(Records from a data collection)
....................

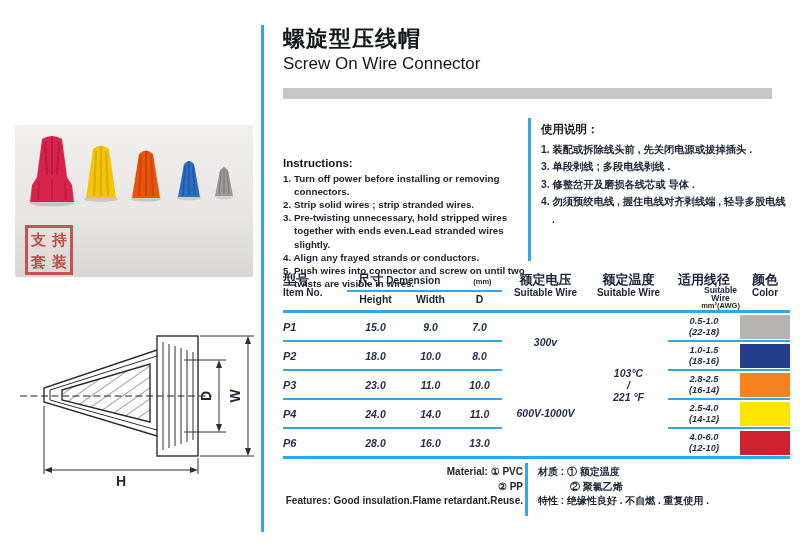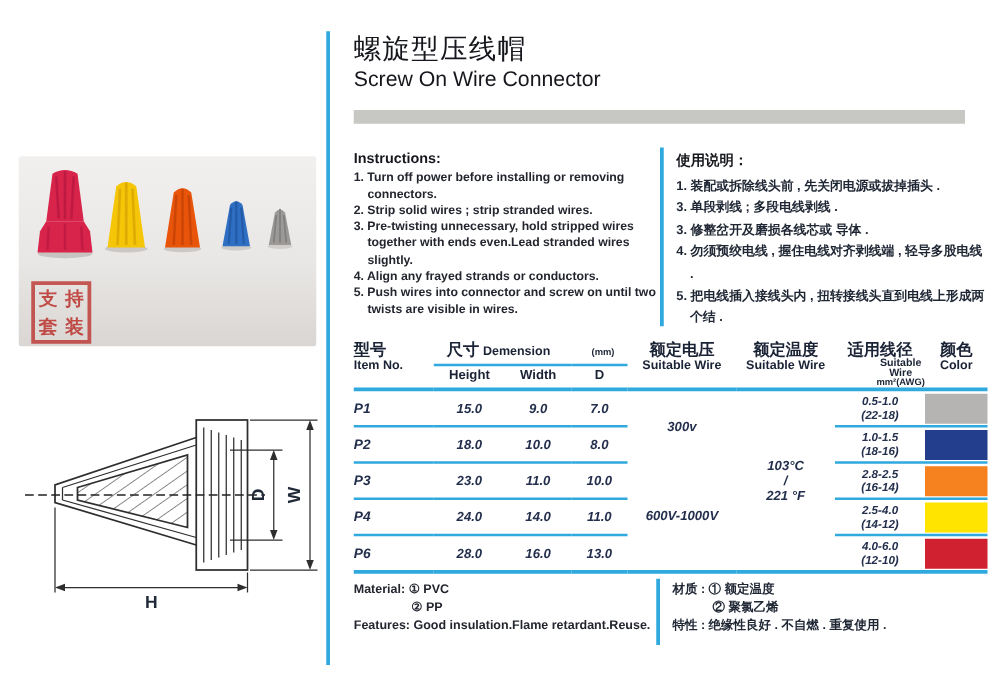--- a/index.html
+++ b/index.html
@@ -19,7 +19,7 @@
   .vline-main{position:absolute;left:261px;top:25px;width:3px;height:507px;background:#2fa9de;}
 
   
-  .title-zh{position:absolute;left:283px;top:24px;font-size:22px;font-weight:normal;color:#15171c;letter-spacing:1px;}
+  .title-zh{position:absolute;left:283px;top:24px;font-size:22px;font-weight:bold;color:#15171c;letter-spacing:1px;}
   .title-en{position:absolute;left:283px;top:54px;font-size:17px;font-weight:normal;color:#15171c;}
   .graybar{position:absolute;left:283px;top:88px;width:489px;height:11px;background:#c7c7c3;}
 

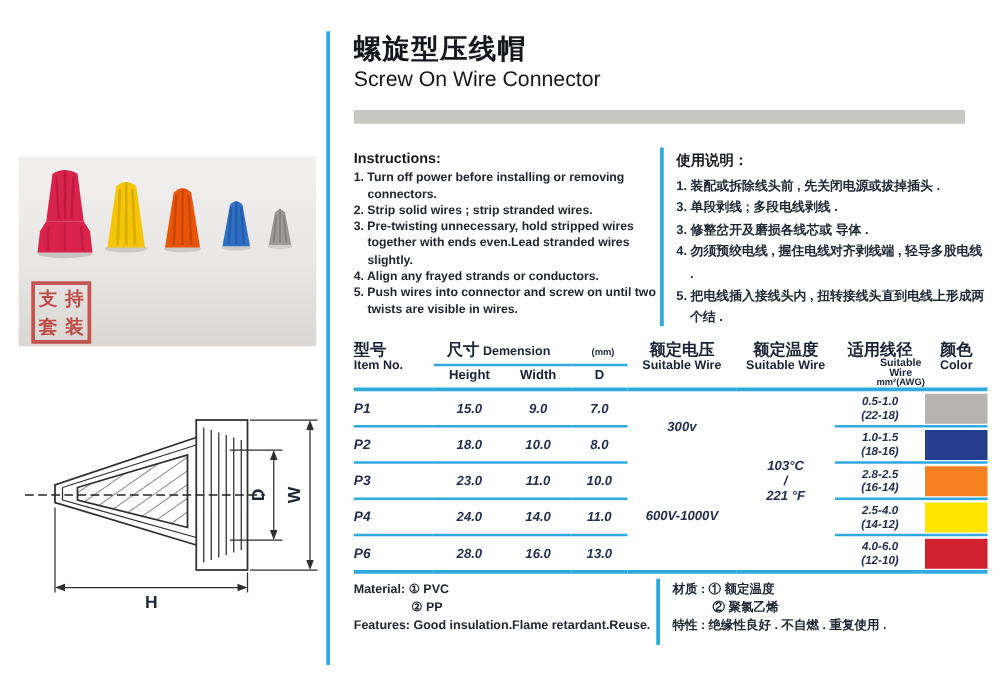--- a/index.html
+++ b/index.html
@@ -24,7 +24,7 @@
   .graybar{position:absolute;left:283px;top:88px;width:489px;height:11px;background:#c7c7c3;}
 
   .instr{position:absolute;top:121px;font-size:9.8px;line-height:13.1px;font-weight:bold;color:#23262f;}
-  .instr-en{left:283px;width:243px;}
+  .instr-en{left:283px;width:243px;margin-top:36px;}
   .instr-zh{left:541px;width:250px;font-size:10.3px;line-height:17.6px;color:#1e2633;}
   .instr h4{margin:0 0 2px 0;font-size:11.5px;color:#15171c;}
   .instr .li{padding-left:11px;text-indent:-11px;}

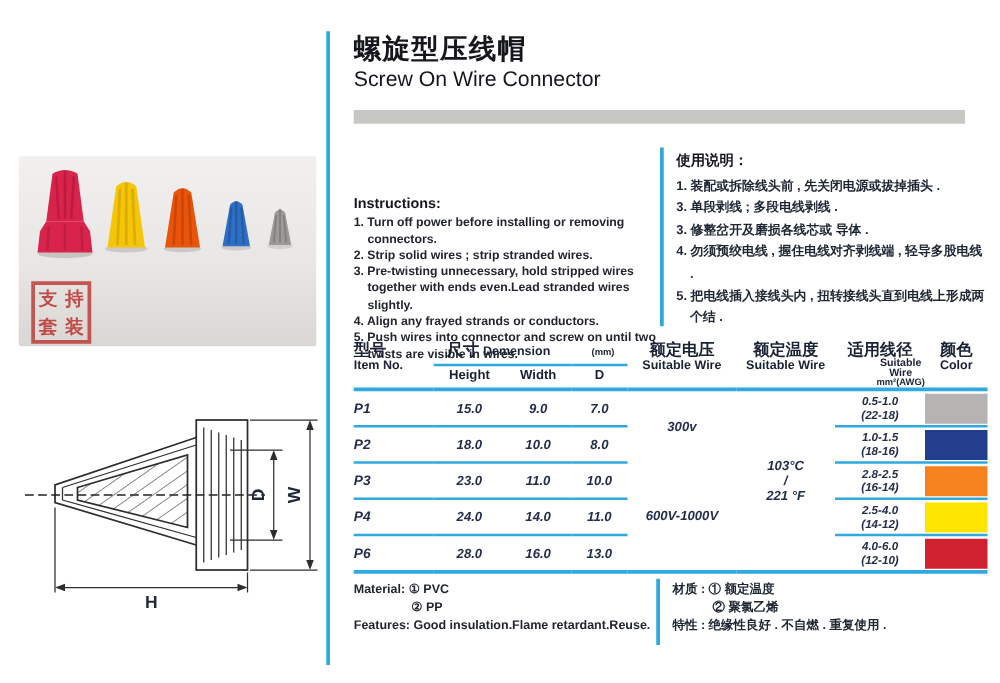--- a/index.html
+++ b/index.html
@@ -182,7 +182,6 @@
     <div class="li">3. 单段剥线 ; 多段电线剥线 .</div>
     <div class="li">3. 修整岔开及磨损各线芯或 导体 .</div>
     <div class="li">4. 勿须预绞电线 , 握住电线对齐剥线端 , 轻导多股电线 .</div>
-    <div class="li">5. 把电线插入接线头内 , 扭转接线头直到电线上形成两个结 .</div>
   </div>
 
   <table class="spec">

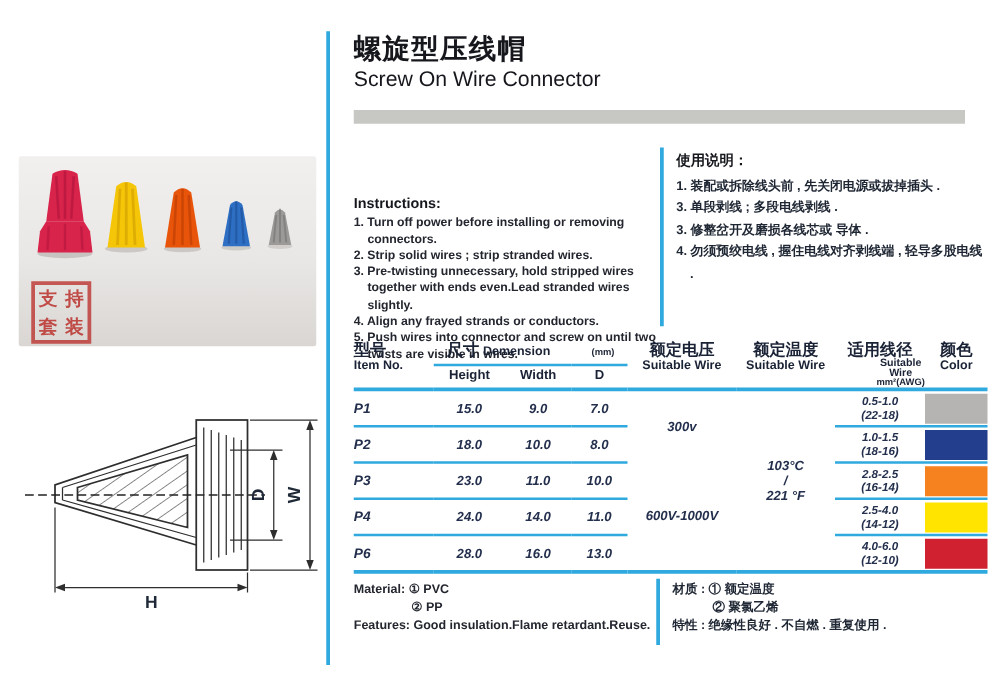--- a/index.html
+++ b/index.html
@@ -55,7 +55,7 @@
 
   
   .mat{position:absolute;top:465px;font-size:10px;line-height:14.5px;font-weight:bold;color:#23262f;}
-  .mat-en{left:283px;width:240px;}
+  .mat-en{left:283px;width:240px;text-align:right;}
   .mat-zh{left:538px;width:252px;color:#1e2633;}
   .mat .ind{padding-left:46px;}
   .mat .ind-zh{padding-left:32px;}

....................

• **WHAT TO DO**: With the pictures omitted, reproduce the records in full and exactly.

• **WRITTEN ANSWER**:
--- a/index.html
+++ b/index.html
@@ -19,7 +19,7 @@
   .vline-main{position:absolute;left:261px;top:25px;width:3px;height:507px;background:#2fa9de;}
 
   
-  .title-zh{position:absolute;left:283px;top:24px;font-size:22px;font-weight:normal;color:#15171c;letter-spacing:1px;}
+  .title-zh{position:absolute;left:283px;top:24px;font-size:22px;font-weight:bold;color:#15171c;letter-spacing:1px;}
   .title-en{position:absolute;left:283px;top:54px;font-size:17px;font-weight:normal;color:#15171c;}
   .graybar{position:absolute;left:283px;top:88px;width:489px;height:11px;background:#c7c7c3;}
 

--- a/index.html
+++ b/index.html
@@ -24,7 +24,7 @@
   .graybar{position:absolute;left:283px;top:88px;width:489px;height:11px;background:#c7c7c3;}
 
   .instr{position:absolute;top:121px;font-size:9.8px;line-height:13.1px;font-weight:bold;color:#23262f;}
-  .instr-en{left:283px;width:243px;}
+  .instr-en{left:283px;width:243px;margin-top:36px;}
   .instr-zh{left:541px;width:250px;font-size:10.3px;line-height:17.6px;color:#1e2633;}
   .instr h4{margin:0 0 2px 0;font-size:11.5px;color:#15171c;}
   .instr .li{padding-left:11px;text-indent:-11px;}

--- a/index.html
+++ b/index.html
@@ -182,7 +182,6 @@
     <div class="li">3. 单段剥线 ; 多段电线剥线 .</div>
     <div class="li">3. 修整岔开及磨损各线芯或 导体 .</div>
     <div class="li">4. 勿须预绞电线 , 握住电线对齐剥线端 , 轻导多股电线 .</div>
-    <div class="li">5. 把电线插入接线头内 , 扭转接线头直到电线上形成两个结 .</div>
   </div>
 
   <table class="spec">

--- a/index.html
+++ b/index.html
@@ -55,7 +55,7 @@
 
   
   .mat{position:absolute;top:465px;font-size:10px;line-height:14.5px;font-weight:bold;color:#23262f;}
-  .mat-en{left:283px;width:240px;}
+  .mat-en{left:283px;width:240px;text-align:right;}
   .mat-zh{left:538px;width:252px;color:#1e2633;}
   .mat .ind{padding-left:46px;}
   .mat .ind-zh{padding-left:32px;}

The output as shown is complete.